As the daughter of a Poly Sci Professor, I grew up with mythic Kennedy family. A poster of JFK on a Sail Boat with the word's "Ask Not What Your Country Can Do .. ." hangs in my parent's living room and a soft photograph of JFK Hugging Caroline Kennedy with the line "It's Okay to Dream" hung in my little brother's bedroom. More than a symbol of 1960s idealism, as a Protestant, the Kennedy's were my one insight into the Roman Catholic faith. I remember so clearly a photograph of Rose Kennedy praying the rosary in church after the murder of her son. I didn't know what the rosary was at the time. Yet I remember being impressed with her strong fingers gripping the tiny beads and the way her mantilla covered head bowed with a quiet resignation. I knew just from her body position that those "Mary prayers" were important. "There must be something to that rosary thing", I thought at the age of eight.
After my conversion to Catholicism, I hung onto the Kennedy's example as the political ground shifted beneath my feet. During the Democratic Convention in 2004, I found myself in Boston with a husband, a one year old and a huge pregnant belly in the house of a still single college friend who couldn't believe a former staunch Democrat was now avidly Pro-Life. I didn't yet know how to square my political beliefs with my newly found religion. I remember feeling shaken and stirred after yet another "look how much you've changed" discussion with my friend and turning on the News Coverage to see the reassurring sight of Ted Kennedy. "The Kennedy's are Catholics and Democrats. They've carefully studied the issues," I thought to myself. "There must be some loophole in the catecism that I don't know about yet." With that thought, I happily clicked off the remote, rubbed my enlarged tummy, and fell asleep."
"There must be some loophole," that thought fills me with chargin these days. There are no loopholes of course, as I spend my day desperately trying to throw off my many, many habits of venial sin (gossip, a quick temper, stubborness, impatience, just to name a few) in order to put on the new robe of Christ.

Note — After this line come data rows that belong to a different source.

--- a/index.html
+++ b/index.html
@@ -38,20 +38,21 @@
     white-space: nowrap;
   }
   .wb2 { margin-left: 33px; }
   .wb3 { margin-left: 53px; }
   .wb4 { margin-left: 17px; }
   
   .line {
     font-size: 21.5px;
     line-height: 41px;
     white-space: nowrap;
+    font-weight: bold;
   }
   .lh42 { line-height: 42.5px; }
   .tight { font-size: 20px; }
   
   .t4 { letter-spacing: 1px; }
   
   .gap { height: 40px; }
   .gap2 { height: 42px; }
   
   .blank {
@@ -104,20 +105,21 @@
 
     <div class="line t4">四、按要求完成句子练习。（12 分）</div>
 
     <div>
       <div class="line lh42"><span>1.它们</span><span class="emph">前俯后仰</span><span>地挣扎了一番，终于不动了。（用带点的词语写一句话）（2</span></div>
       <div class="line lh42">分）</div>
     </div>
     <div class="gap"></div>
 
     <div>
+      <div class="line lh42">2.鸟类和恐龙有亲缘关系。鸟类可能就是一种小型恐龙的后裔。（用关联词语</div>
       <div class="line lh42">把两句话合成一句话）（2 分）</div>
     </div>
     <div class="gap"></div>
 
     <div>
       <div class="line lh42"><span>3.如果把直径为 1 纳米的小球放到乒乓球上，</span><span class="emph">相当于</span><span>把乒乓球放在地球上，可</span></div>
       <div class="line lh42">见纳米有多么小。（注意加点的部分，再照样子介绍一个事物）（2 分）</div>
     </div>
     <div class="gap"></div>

And some where along the way, the Kennedy's have gone from heros of the Roman Catholic faith to me, to people that need my prayers every day. I don't get "mad", I just feel sad. Because the sin of scandal is real. I was one of those "in transition" people who put off dealing with the political ramifications of the pro-life issue until the last weeks of the 2004 campaign. I wanted to believe that if John Kerry and Ted Kennedy thought that there was no conflict, then it didn't really exist. That doesn't excuse my behavior, it just highlights the extra burden of responsibility that Catholic leaders carry into the political arena.
That's the background for why I had such strong, sad feelings when I read this passage about RFK by his daughter Kerry Kennedy in the New York Times today:
"As an adult, I recognize that the lessons my father taught us children mirrored the beliefs he wanted the nation to embrace — that we must build a system of justice which enjoys the confidence of all sides; that peace is not something to pray for, but something everyone has the responsibility to create every day; "

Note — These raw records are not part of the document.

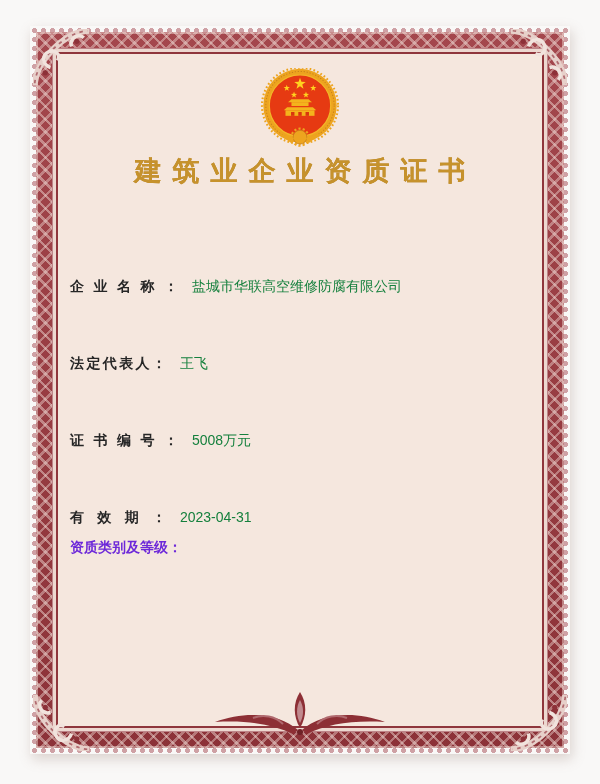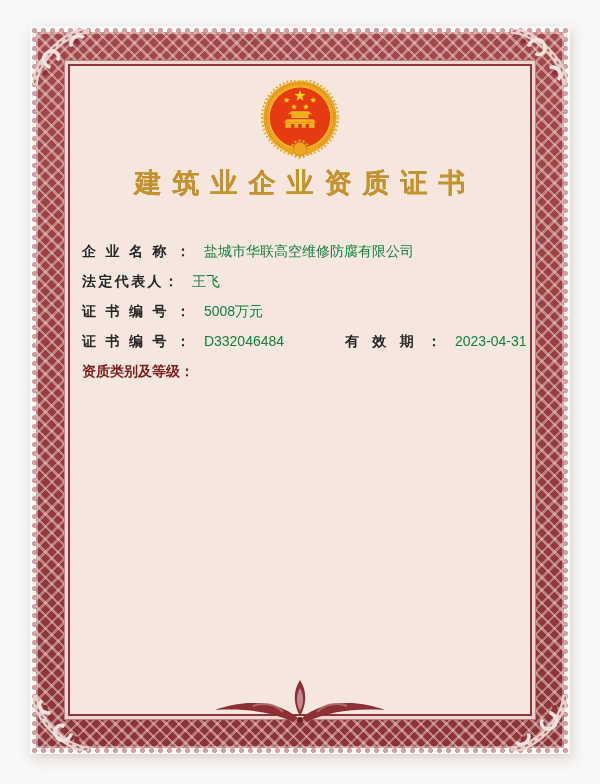--- a/index.html
+++ b/index.html
@@ -10,21 +10,21 @@
   }
   
   .cert{
     position:absolute;left:30px;top:26px;width:540px;height:728px;
     box-sizing:border-box;padding:6px;
     background-image:radial-gradient(circle 2.6px at 4.5px 4.5px,#cfa1a5 96%,rgba(0,0,0,0) 100%);
     background-size:9px 9px;
     box-shadow:2px 5px 12px rgba(140,110,100,.28);
   }
   .band{
-    position:relative;width:100%;height:100%;box-sizing:border-box;padding:32px;
+    position:relative;width:100%;height:100%;box-sizing:border-box;padding:20px;
     background:
       repeating-linear-gradient(45deg, rgba(240,218,212,.48) 0 2.5px, rgba(240,218,212,0) 2.5px 9px),
       repeating-linear-gradient(-45deg, rgba(240,218,212,.42) 0 2.5px, rgba(240,218,212,0) 2.5px 9px),
       linear-gradient(#a4474d,#8c3238);
     box-shadow:inset 0 0 0 2px rgba(255,244,238,.4);
   }
   .inner{
     position:relative;width:100%;height:100%;box-sizing:border-box;
     background:#f5e7de;
     border:2px solid #8f363c;
@@ -44,25 +44,25 @@
     font-size:27px;line-height:34px;font-weight:bold;
     color:#c6922c;letter-spacing:11px;padding-left:11px;
     text-shadow:0 0 .5px #b07d20;
   }
   .fields{margin-top:36px;}
   .row{display:flex;line-height:30px;font-size:14px;white-space:nowrap;}
   .col1{flex:0 0 263px;overflow:visible;}
   .lbl{
     display:inline-block;width:108px;
     text-align:justify;text-align-last:justify;
-    font-weight:bold;color:#262626;
+    font-weight:bold;color:#262626;margin-top:47px;
   }
   .lbl2{width:96px;}
   .val{color:#15803d;margin-left:10px;}
-  .section-title{font-weight:bold;font-size:14px;color:#7f1d1d;line-height:30px;}
+  .section-title{font-weight:bold;font-size:14px;color:#6d28d9;line-height:30px;}
   .qual{font-size:14.5px;color:#3a3a3a;line-height:27.5px;}
 </style>
 </head>
 <body>
 
 <div class="cert">
 
   <svg class="corner tl" viewBox="0 0 64 64">
     <path d="M2 62 C4 36 36 4 62 2" fill="none" stroke="#e7d0ca" stroke-width="7" stroke-linecap="round"></path>
     <path d="M2 62 C4 36 36 4 62 2" fill="none" stroke="#b06a6f" stroke-width="2" stroke-dasharray="4 5"></path>
@@ -148,24 +148,20 @@
               <span class="val">王飞</span>
             </span>
           </div>
           <div class="row">
             <span class="col1">
               <span class="lbl">证书编号：</span>
               <span class="val">5008万元</span>
             </span>
           </div>
           <div class="row">
-            <span class="col1">
-              <span class="lbl">证书编号：</span>
-              <span class="val">D332046484</span>
-            </span>
             <span class="col2">
               <span class="lbl lbl2">有效期：</span>
               <span class="val">2023-04-31</span>
             </span>
           </div>
         </div>
 
       <div class="section-title">资质类别及等级：</div>
       <div>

That line "peace is not something to pray for" hurts my heart again. I pray the rosary everyday for Peace, just as Our Lady of Fatima asked us Catholics to do. And on days when the Iraq death toll continues to mount, sometimes it seems like prayer doesn't accomplish anything. Yet I know praying works. Peace is something beyond us humans. Peace isn't something we can create out of our own handiwork. Peace is a gift that we have to receive from the Holy Spirit. Peace is a conversion of the interior heart which then pours out into the world.

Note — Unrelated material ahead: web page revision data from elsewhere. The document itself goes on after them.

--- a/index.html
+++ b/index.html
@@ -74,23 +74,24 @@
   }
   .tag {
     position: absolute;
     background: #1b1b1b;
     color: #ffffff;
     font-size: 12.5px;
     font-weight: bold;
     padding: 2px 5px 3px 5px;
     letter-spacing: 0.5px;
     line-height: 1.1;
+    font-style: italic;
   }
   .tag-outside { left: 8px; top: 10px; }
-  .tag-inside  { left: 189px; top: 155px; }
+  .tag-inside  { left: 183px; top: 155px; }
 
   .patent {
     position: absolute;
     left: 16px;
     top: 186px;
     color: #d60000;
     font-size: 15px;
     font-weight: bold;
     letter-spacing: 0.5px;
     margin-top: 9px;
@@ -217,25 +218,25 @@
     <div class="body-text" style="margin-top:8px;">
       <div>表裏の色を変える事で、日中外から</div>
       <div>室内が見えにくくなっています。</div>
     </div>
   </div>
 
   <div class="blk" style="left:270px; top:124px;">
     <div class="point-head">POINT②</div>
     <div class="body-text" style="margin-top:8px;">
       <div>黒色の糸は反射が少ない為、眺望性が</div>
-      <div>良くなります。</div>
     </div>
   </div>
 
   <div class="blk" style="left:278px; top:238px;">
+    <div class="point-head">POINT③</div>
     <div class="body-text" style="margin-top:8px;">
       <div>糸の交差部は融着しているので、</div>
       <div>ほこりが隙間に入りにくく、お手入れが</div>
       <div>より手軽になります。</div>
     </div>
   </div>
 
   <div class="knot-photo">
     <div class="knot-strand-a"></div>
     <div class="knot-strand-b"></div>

My only tangible proof that my prayers for peace are working may be too small for Kerry Kennedy's comfort. I only know that daily reception of the Eucharist and frequent recetation of the rosary has caused my quick temper to cool. Yesterday I handled the loss of electricity in our house for over twelve hours with grace and humor. I cooked dinner, washed the dishes, and cleaned the house in the dark. I entertained two anxious pre-schoolers. I nursed a fussy baby who had no milk to drink. I joked with my husband and cared for two elderly neighbors. Yesterday, our little corner of our apartment building was a haven of peace, even though the threat of Tornados loomed over us until 1 AM.
Prayer and Action for Peace and Social Justice isn't a either/or dichotomy, Ms. Kennedy. I pray so that I know what to do. I pray so that my actions contain great love. I pray so that the Holy Spirit will bless these puny, human size endeavors and turn them into great fruits for Jesus.
In Him, With Him, Through Him. May I do a better job of being a contemplative this week. My little town of D.C. is certainly in need of greater numbers of faithful laity.